Review: Spicy Witch Gives New Meaning to 'Justice' in "Measure for Measure"
Measure for Measure
Written by William Shakespeare
Adapted and directed by Phoebe Brooks
Presented by Spicy Witch Productions at The Flea Theater
20 Thomas St., Manhattan, NYC
May 18-June 1, 2019
|Blake Kelton Prentiss and Pearl Shin. Photo credit: Phoebe Brooks
|Shavana Clarke, Blake Kelton Prentiss, and Mia Canter. Photo credit: Phoebe Brooks
Brooks and Spicy Witch reduce Shakespeare’s characteristically sprawling cast of characters and trim some of the subplots and the main plot’s complications, setting this fresh, fast-moving version in the world of the contemporary judiciary and gender-swapping everyone except Angelo and Claudio. Duke Vincentio becomes Chief Justice Vincentia (Mia Canter), wearing a jabot that directly evokes Ruth Bader Ginsberg; Escalus, a lord and Angelo’s secondary, becomes Justice Escala (Shavana Clarke) and Vincentio’s confidante Friar Thomas is reporter Mrs. Thomas (Renita Lewis). The production combines Mariana, Angelo’s cast-off intended, and Mistress Overdone, a bawd, into the unapologetic, leopard print-wearing Mariana Overdone (Sarah Rosengarten). Claudio (Stephen Zuccaro) is a senator rather than a gentleman and Isabella (Pearl Shin, whose character in The Virtuous Fall of the Girls from Our Lady of Sorrows wishes that Isabella were a character in M4M2 so that she could play her) a legal intern rather than a novice. While the flowers dressing the stage space remain the same as in The Virtuous Fall of the Girls from Our Lady of Sorrows—and retain many of same symbolic possibilities regarding traditional constructions of femininity, here with more emphasis on purity, given the centrality of Isabella’s virgin chastity to Shakespeare’s main plot—the portraits of female saints are replaced by portraits of men ensconced in the robes of authority.

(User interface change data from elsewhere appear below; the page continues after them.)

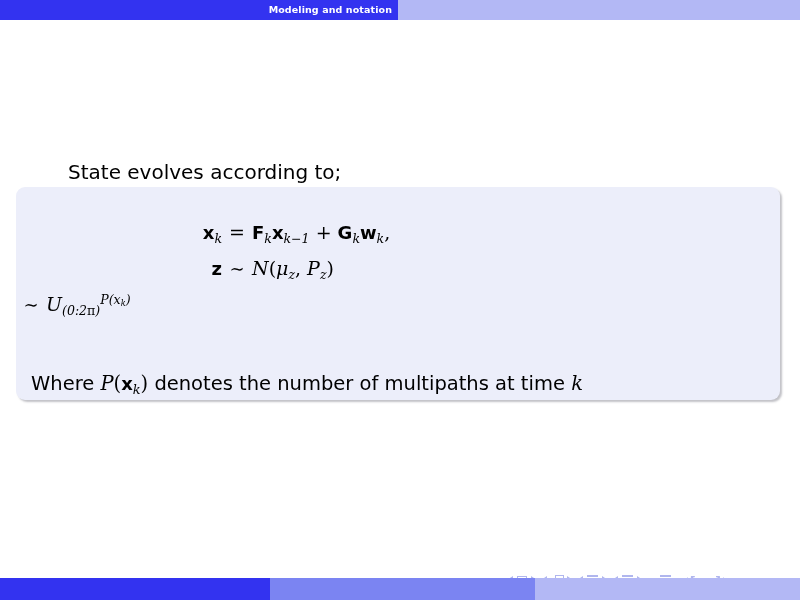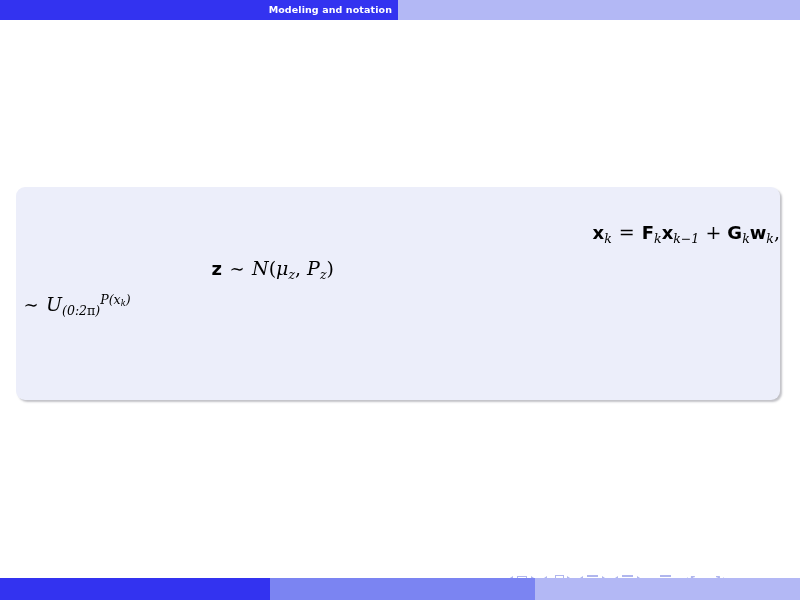"State evolves according to;" div.lead-line { html: none -> <div>State evolves according to;</div> }
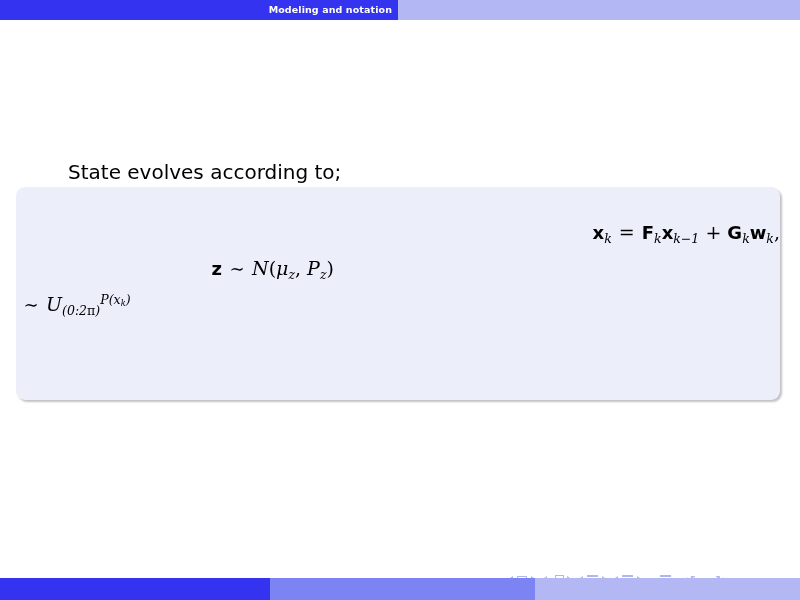"xk" .eqrow-rel { justify-content: flex-end -> none }
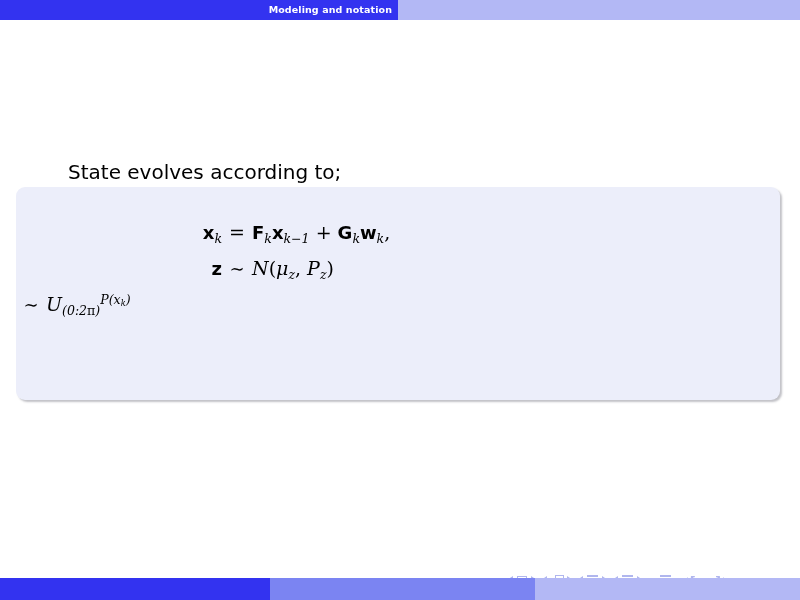"Where P(xk) denotes the number" div.where-line { html: none -> <div><span>Where </span><span><span>P</span>(<span>x</span><sub>k</sub>)</span><span> denotes the number of multipaths at time </span><span>k</span></div> }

|Ashi Lee and Sarah Rosengarten. Photo credit: Phoebe Brooks
Lee is both charismatic and very funny as Lucia, and Prentiss’s Angelo exudes an appropriate smarmy self-confidence in juxtaposition to Shin’s determined, upright Isabella. The comic punctuation of Angelo’s assistant owes a lot to Lewis’s performance, while the play’s seventeenth-century dialogue sounds decidedly natural coming from Guidry, in an excellent turn as Officer Provost. This production adjusts the specifics of how pardon and punishment are doled out in the end in ways that both are thematically appropriate and allow the audience to enjoy the spectacle of women measuring out justice. Spicy Witch’s Measure for Measure is an inventive, sharply focused, and fun reimagining of a problem comedy for problematic times.